Change detection data:
=-=-=-=-=

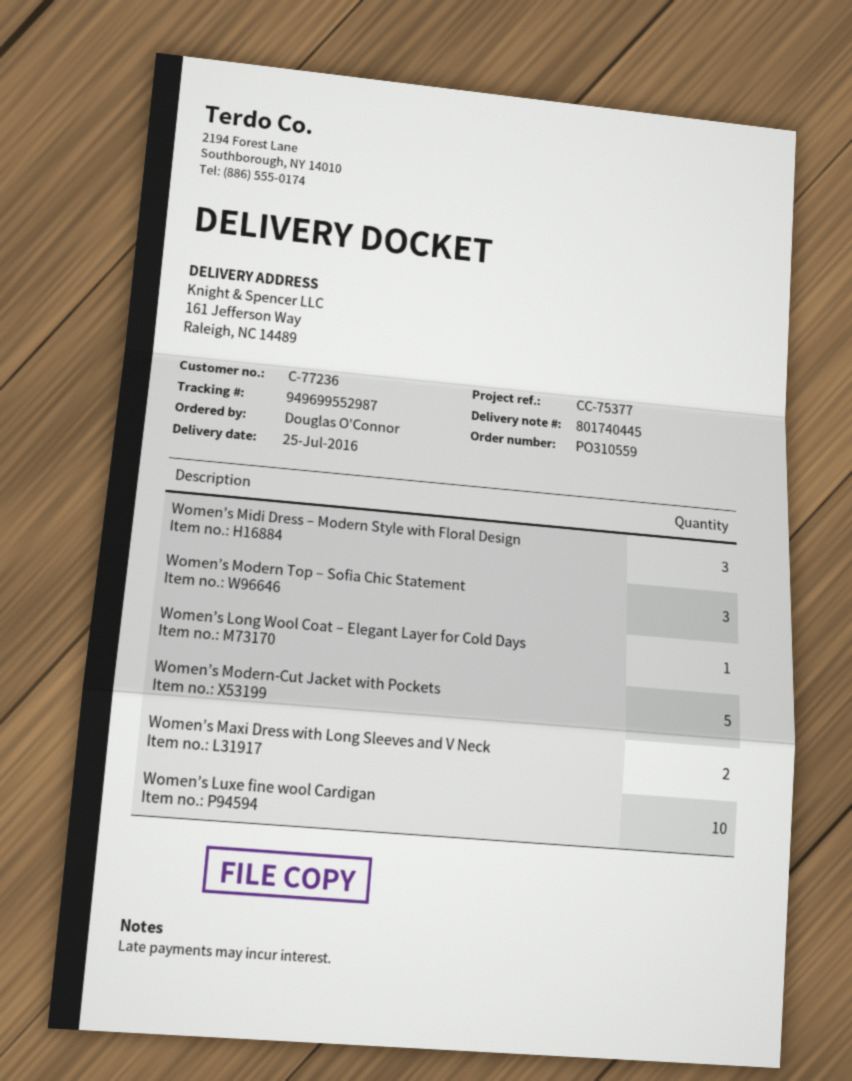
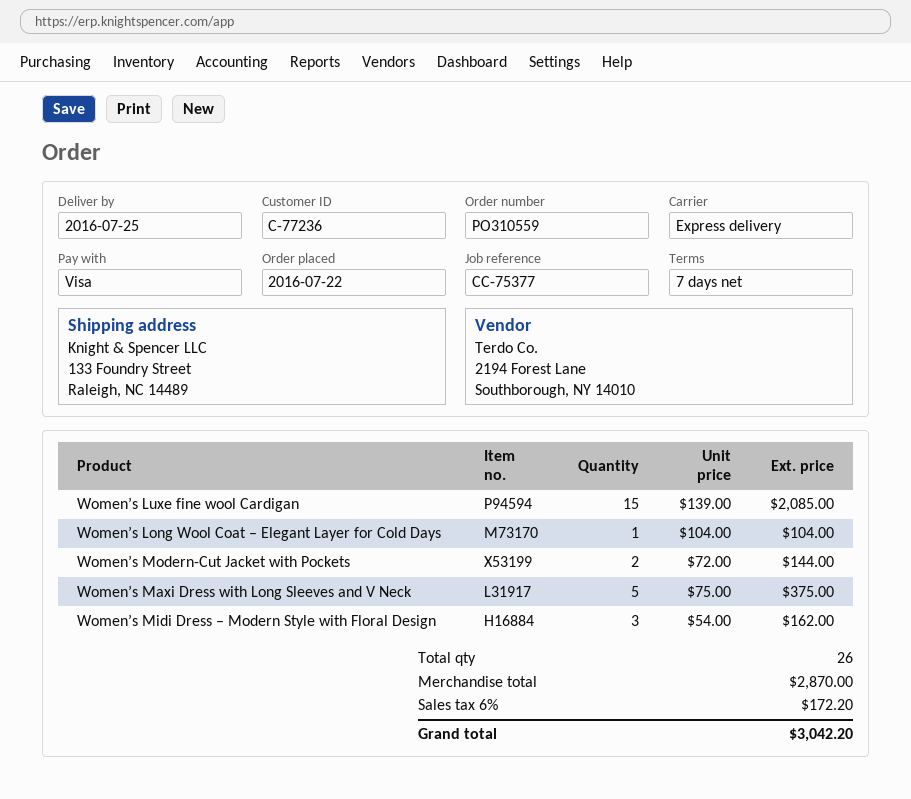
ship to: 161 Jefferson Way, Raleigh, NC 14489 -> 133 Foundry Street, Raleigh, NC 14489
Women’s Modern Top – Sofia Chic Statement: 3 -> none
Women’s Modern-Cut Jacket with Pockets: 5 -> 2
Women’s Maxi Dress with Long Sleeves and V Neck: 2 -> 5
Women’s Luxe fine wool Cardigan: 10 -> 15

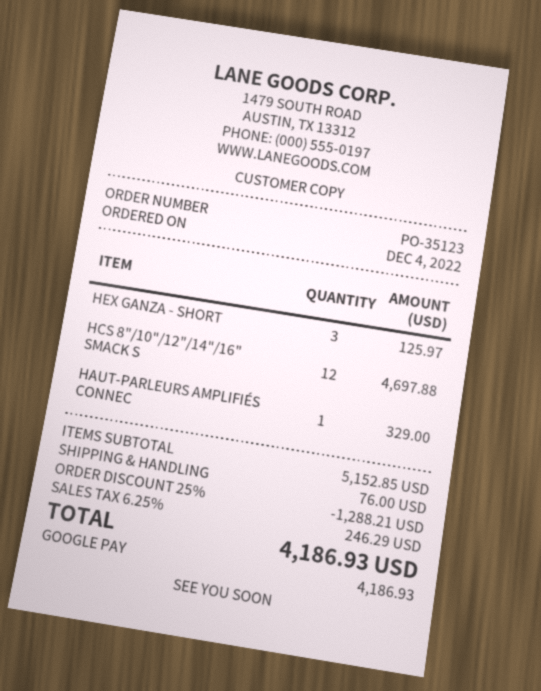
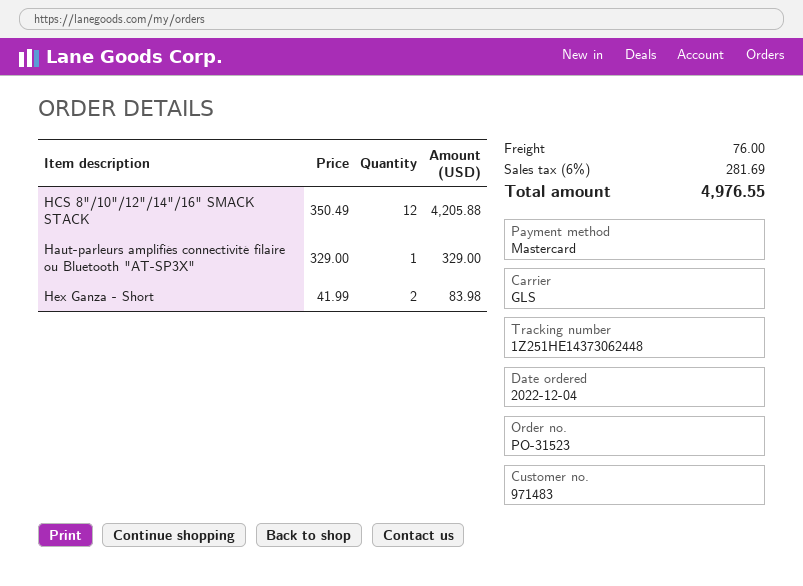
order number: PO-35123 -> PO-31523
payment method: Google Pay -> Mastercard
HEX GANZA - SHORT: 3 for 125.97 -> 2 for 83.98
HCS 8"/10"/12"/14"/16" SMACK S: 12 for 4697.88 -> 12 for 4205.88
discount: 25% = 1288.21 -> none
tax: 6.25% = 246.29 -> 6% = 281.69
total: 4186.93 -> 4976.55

=-=-=-=-=

*EXERCISE REQUIREMENTS*:
Every line of the entries that includes "none" must be copied into the answer.

*TASK SOLUTION*:
Women’s Modern Top – Sofia Chic Statement: 3 -> none
discount: 25% = 1288.21 -> none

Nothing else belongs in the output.